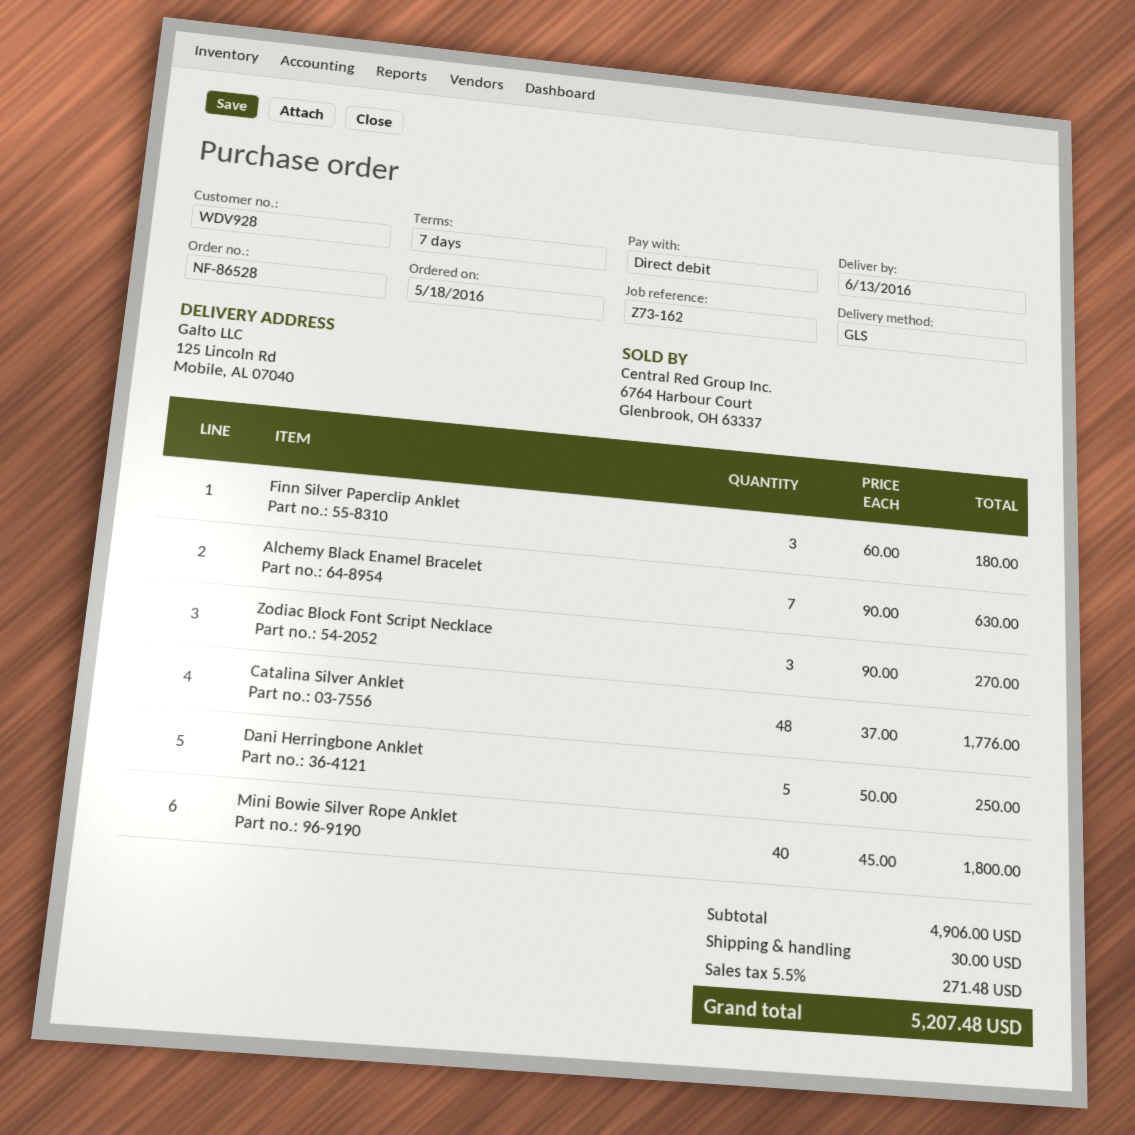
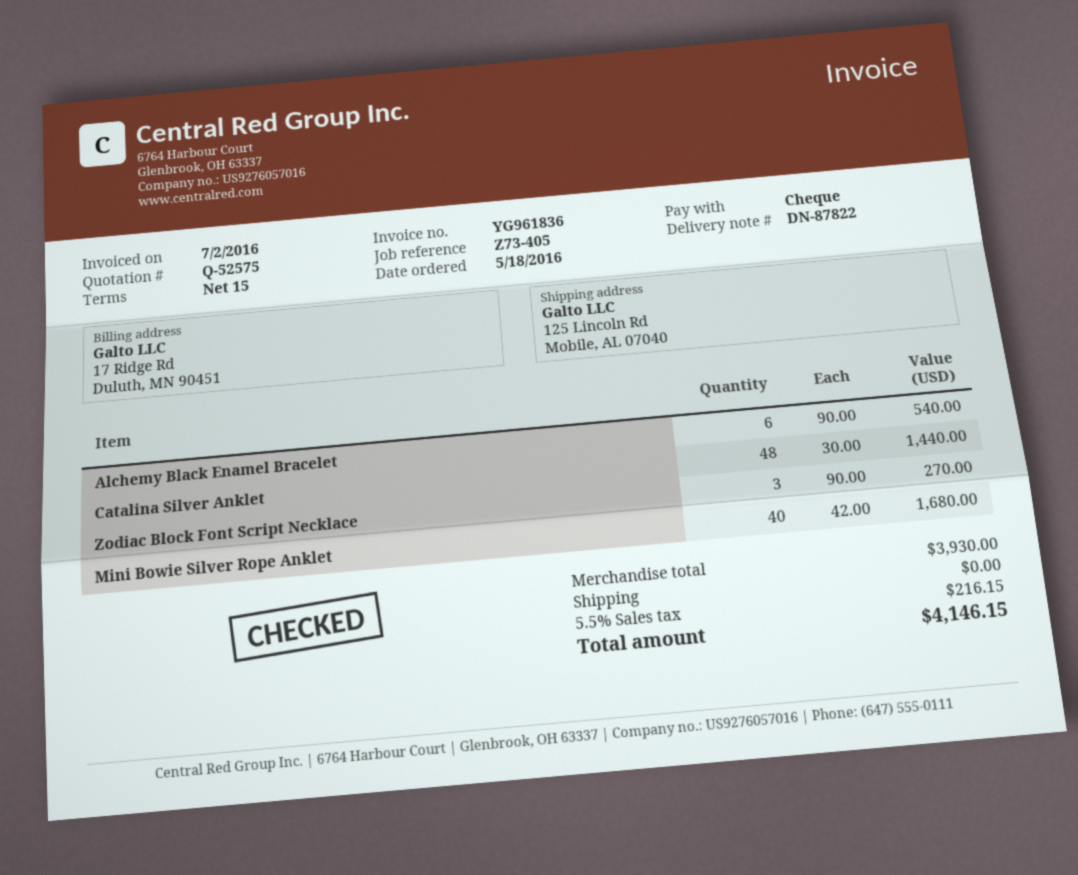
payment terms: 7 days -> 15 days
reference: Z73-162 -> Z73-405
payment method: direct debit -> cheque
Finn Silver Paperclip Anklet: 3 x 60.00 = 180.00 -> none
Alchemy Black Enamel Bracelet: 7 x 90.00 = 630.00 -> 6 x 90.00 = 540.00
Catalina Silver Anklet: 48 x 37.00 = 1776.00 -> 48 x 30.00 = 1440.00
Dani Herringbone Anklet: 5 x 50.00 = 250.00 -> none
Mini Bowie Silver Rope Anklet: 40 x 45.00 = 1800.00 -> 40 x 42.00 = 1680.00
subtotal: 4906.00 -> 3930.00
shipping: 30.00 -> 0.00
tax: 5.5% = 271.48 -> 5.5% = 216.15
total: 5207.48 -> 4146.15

---+---

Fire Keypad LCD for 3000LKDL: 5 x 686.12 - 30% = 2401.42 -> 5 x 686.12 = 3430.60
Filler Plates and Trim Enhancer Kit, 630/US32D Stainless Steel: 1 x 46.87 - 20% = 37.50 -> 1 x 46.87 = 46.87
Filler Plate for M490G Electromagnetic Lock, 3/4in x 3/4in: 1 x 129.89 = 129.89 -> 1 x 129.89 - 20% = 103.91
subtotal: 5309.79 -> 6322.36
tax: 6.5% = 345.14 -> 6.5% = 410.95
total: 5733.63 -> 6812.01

---+---

(Required action): Using the records given above, list every line that includes the word "Silver".

(Answer section):
Finn Silver Paperclip Anklet: 3 x 60.00 = 180.00 -> none
Catalina Silver Anklet: 48 x 37.00 = 1776.00 -> 48 x 30.00 = 1440.00
Mini Bowie Silver Rope Anklet: 40 x 45.00 = 1800.00 -> 40 x 42.00 = 1680.00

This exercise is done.